_Work instruction_: Transcribe only what runs from the line containing "02-Dec-2022 | AVG_PRICE: 139.64 -> 139.65" through the final line below, exactly, and leave every picture out.

Before and after images:
────────────────

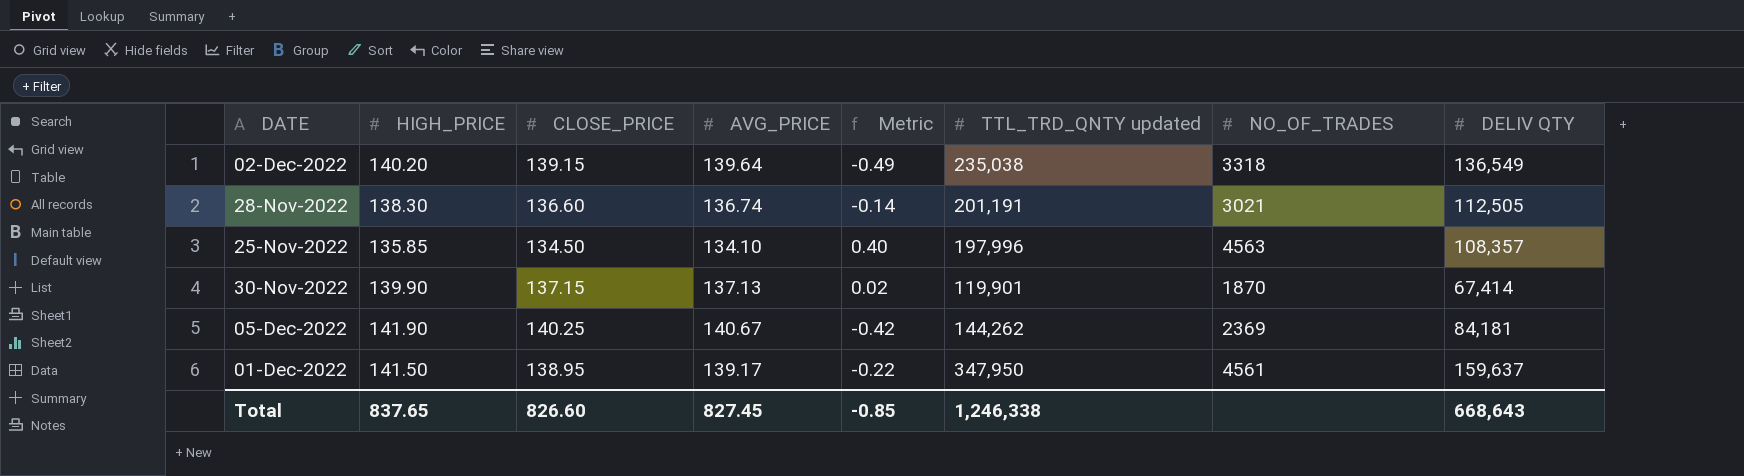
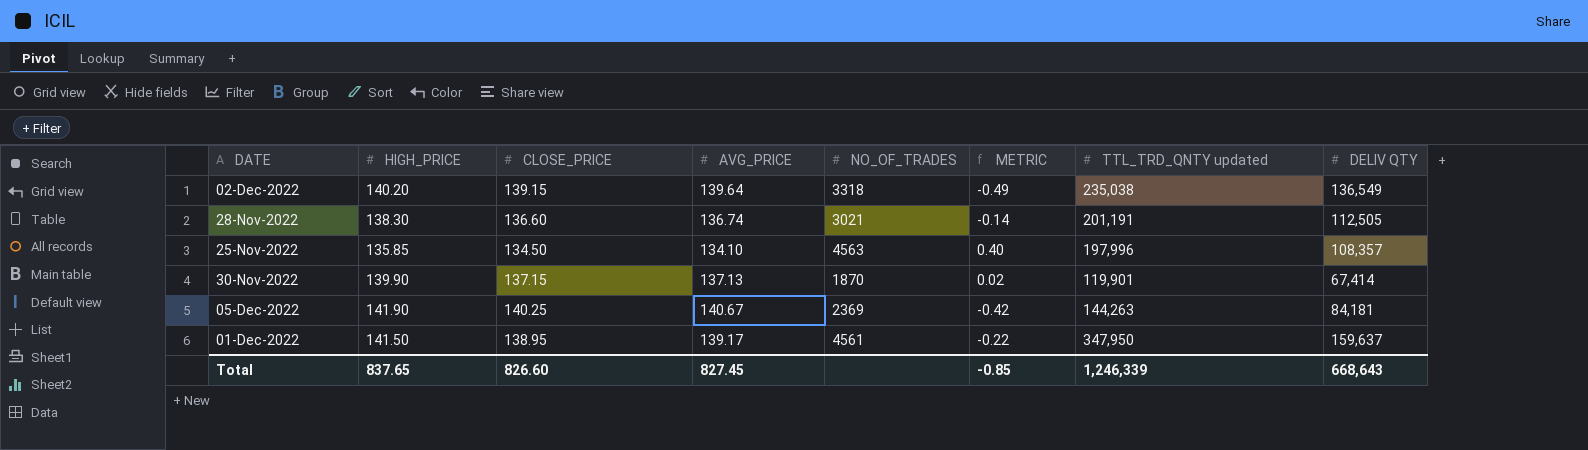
column NO_OF_TRADES | position: 7 -> 5
column name: Metric -> METRIC
05-Dec-2022 | TTL_TRD_QNTY updated: 144,262 -> 144,263
Total | TTL_TRD_QNTY updated: 1,246,338 -> 1,246,339

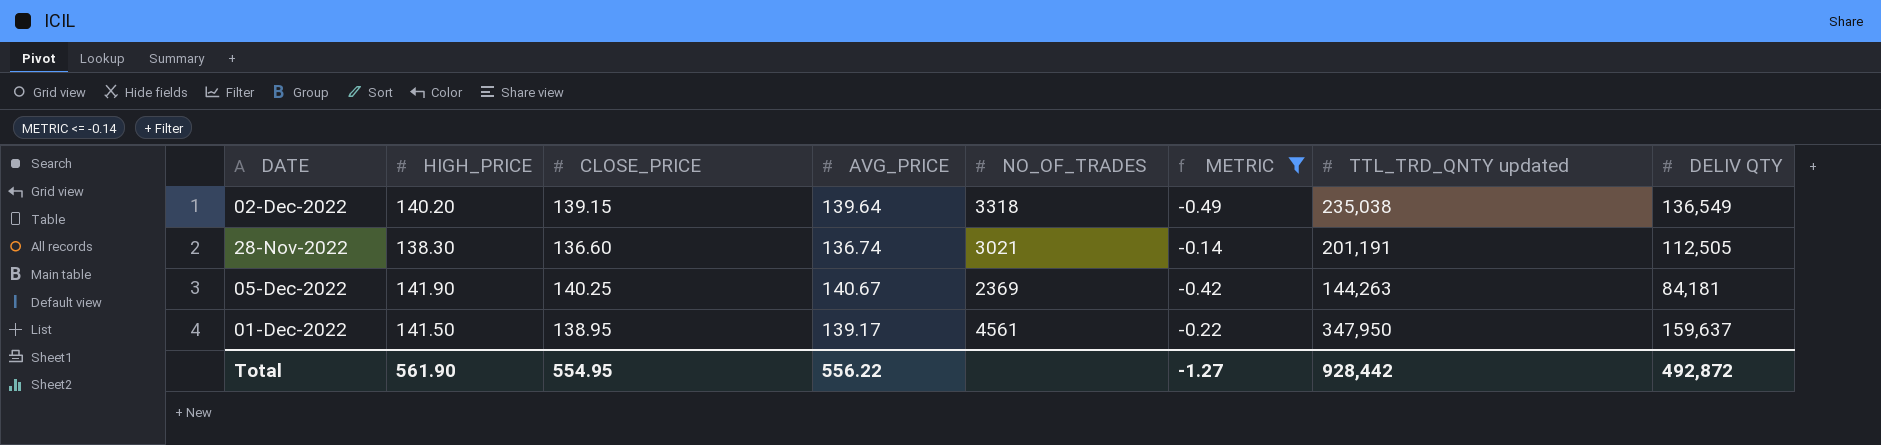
filter: none -> METRIC <= -0.14
Total | HIGH_PRICE: 837.65 -> 561.90
Total | CLOSE_PRICE: 826.60 -> 554.95
Total | AVG_PRICE: 827.45 -> 556.22
Total | METRIC: -0.85 -> -1.27
Total | TTL_TRD_QNTY updated: 1,246,339 -> 928,442
Total | DELIV QTY: 668,643 -> 492,872

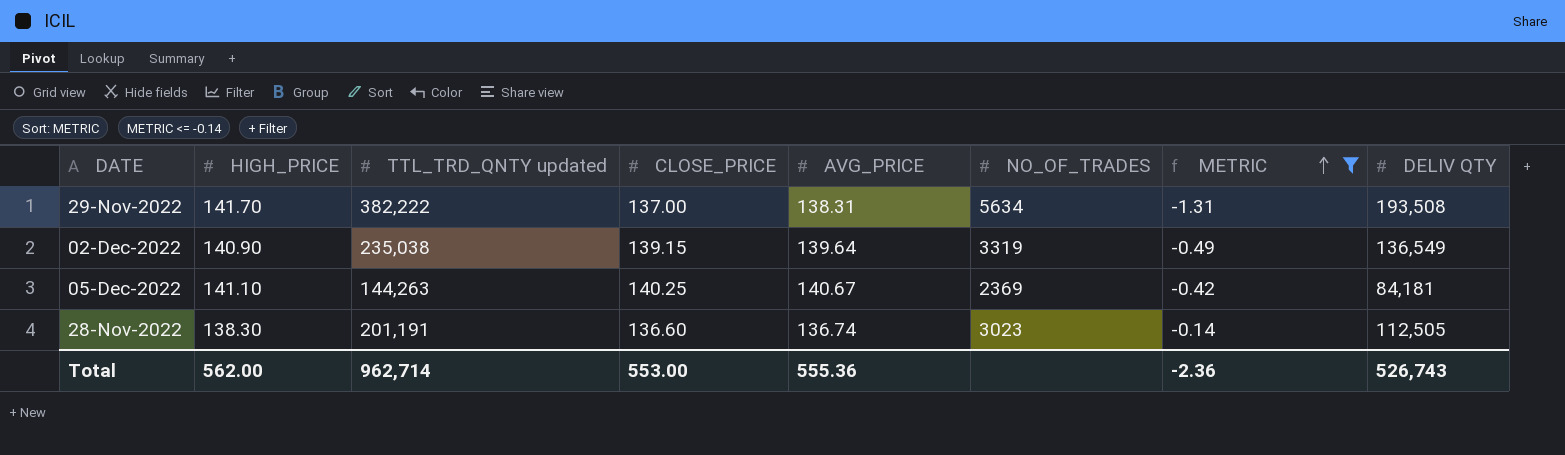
row order: none -> METRIC ascending
column TTL_TRD_QNTY updated | position: 7 -> 3
row 01-Dec-2022: 141.50 | 138.95 | 139.17 | 4561 | -0.22 | 347,950 | 159,637 -> none
row 29-Nov-2022: none -> 141.70 | 382,222 | 137.00 | 138.31 | 5634 | -1.31 | 193,508
02-Dec-2022 | HIGH_PRICE: 140.20 -> 140.90
02-Dec-2022 | NO_OF_TRADES: 3318 -> 3319
05-Dec-2022 | HIGH_PRICE: 141.90 -> 141.10
28-Nov-2022 | NO_OF_TRADES: 3021 -> 3023
Total | HIGH_PRICE: 561.90 -> 562.00
Total | TTL_TRD_QNTY updated: 928,442 -> 962,714
Total | CLOSE_PRICE: 554.95 -> 553.00
Total | AVG_PRICE: 556.22 -> 555.36
Total | METRIC: -1.27 -> -2.36
Total | DELIV QTY: 492,872 -> 526,743

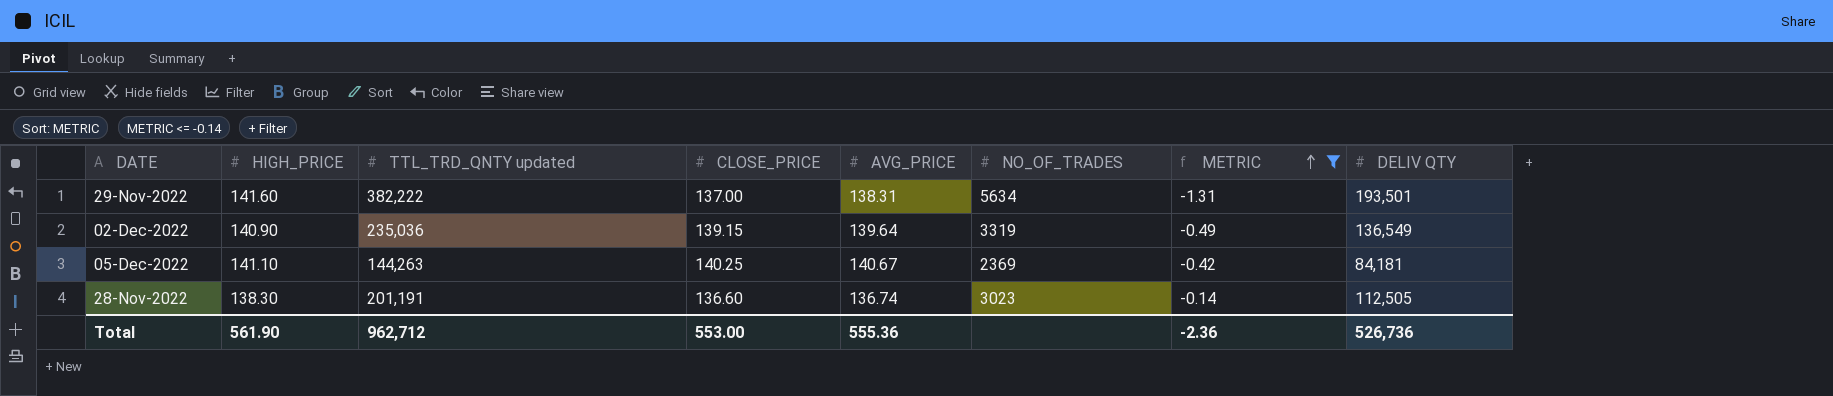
29-Nov-2022 | HIGH_PRICE: 141.70 -> 141.60
29-Nov-2022 | DELIV QTY: 193,508 -> 193,501
02-Dec-2022 | TTL_TRD_QNTY updated: 235,038 -> 235,036
Total | HIGH_PRICE: 562.00 -> 561.90
Total | TTL_TRD_QNTY updated: 962,714 -> 962,712
Total | DELIV QTY: 526,743 -> 526,736

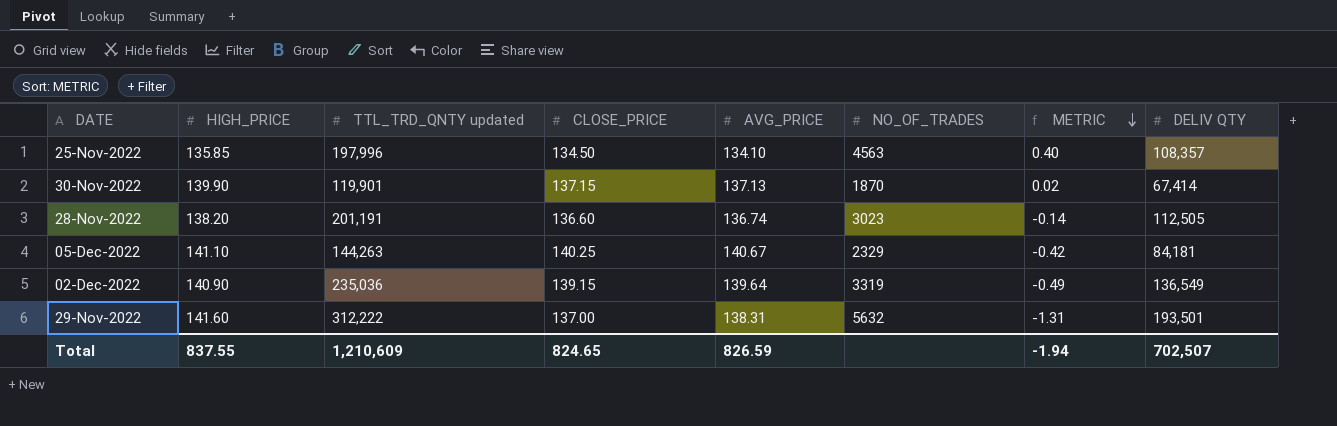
filter: METRIC <= -0.14 -> none
row order: METRIC ascending -> METRIC descending
28-Nov-2022 | HIGH_PRICE: 138.30 -> 138.20
05-Dec-2022 | NO_OF_TRADES: 2369 -> 2329
29-Nov-2022 | TTL_TRD_QNTY updated: 382,222 -> 312,222
29-Nov-2022 | NO_OF_TRADES: 5634 -> 5632
Total | HIGH_PRICE: 561.90 -> 837.55
Total | TTL_TRD_QNTY updated: 962,712 -> 1,210,609
Total | CLOSE_PRICE: 553.00 -> 824.65
Total | AVG_PRICE: 555.36 -> 826.59
Total | METRIC: -2.36 -> -1.94
Total | DELIV QTY: 526,736 -> 702,507

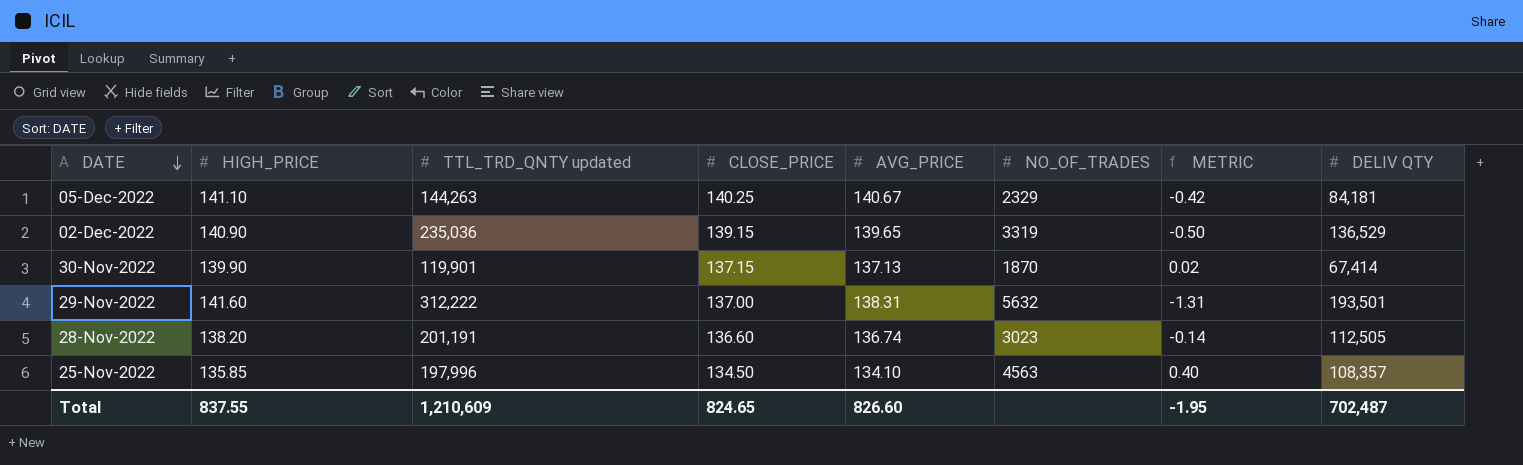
row order: METRIC descending -> DATE descending
02-Dec-2022 | AVG_PRICE: 139.64 -> 139.65
02-Dec-2022 | METRIC: -0.49 -> -0.50
02-Dec-2022 | DELIV QTY: 136,549 -> 136,529
Total | AVG_PRICE: 826.59 -> 826.60
Total | METRIC: -1.94 -> -1.95
Total | DELIV QTY: 702,507 -> 702,487

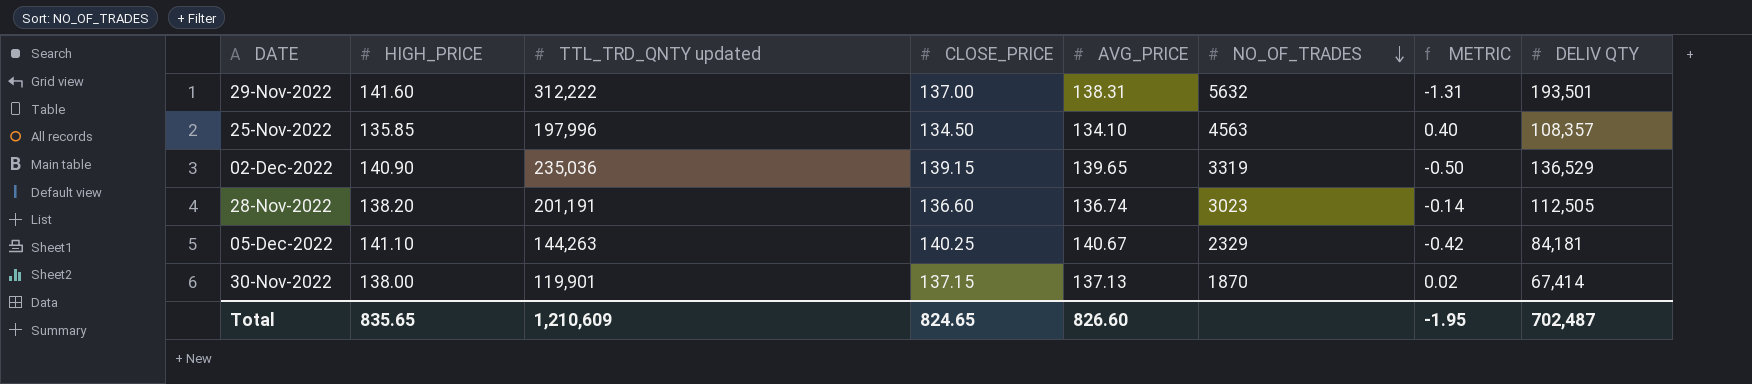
row order: DATE descending -> NO_OF_TRADES descending
30-Nov-2022 | HIGH_PRICE: 139.90 -> 138.00
Total | HIGH_PRICE: 837.55 -> 835.65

────────────────

_Output for this task_:
02-Dec-2022 | AVG_PRICE: 139.64 -> 139.65
02-Dec-2022 | METRIC: -0.49 -> -0.50
02-Dec-2022 | DELIV QTY: 136,549 -> 136,529
Total | AVG_PRICE: 826.59 -> 826.60
Total | METRIC: -1.94 -> -1.95
Total | DELIV QTY: 702,507 -> 702,487

row order: DATE descending -> NO_OF_TRADES descending
30-Nov-2022 | HIGH_PRICE: 139.90 -> 138.00
Total | HIGH_PRICE: 837.55 -> 835.65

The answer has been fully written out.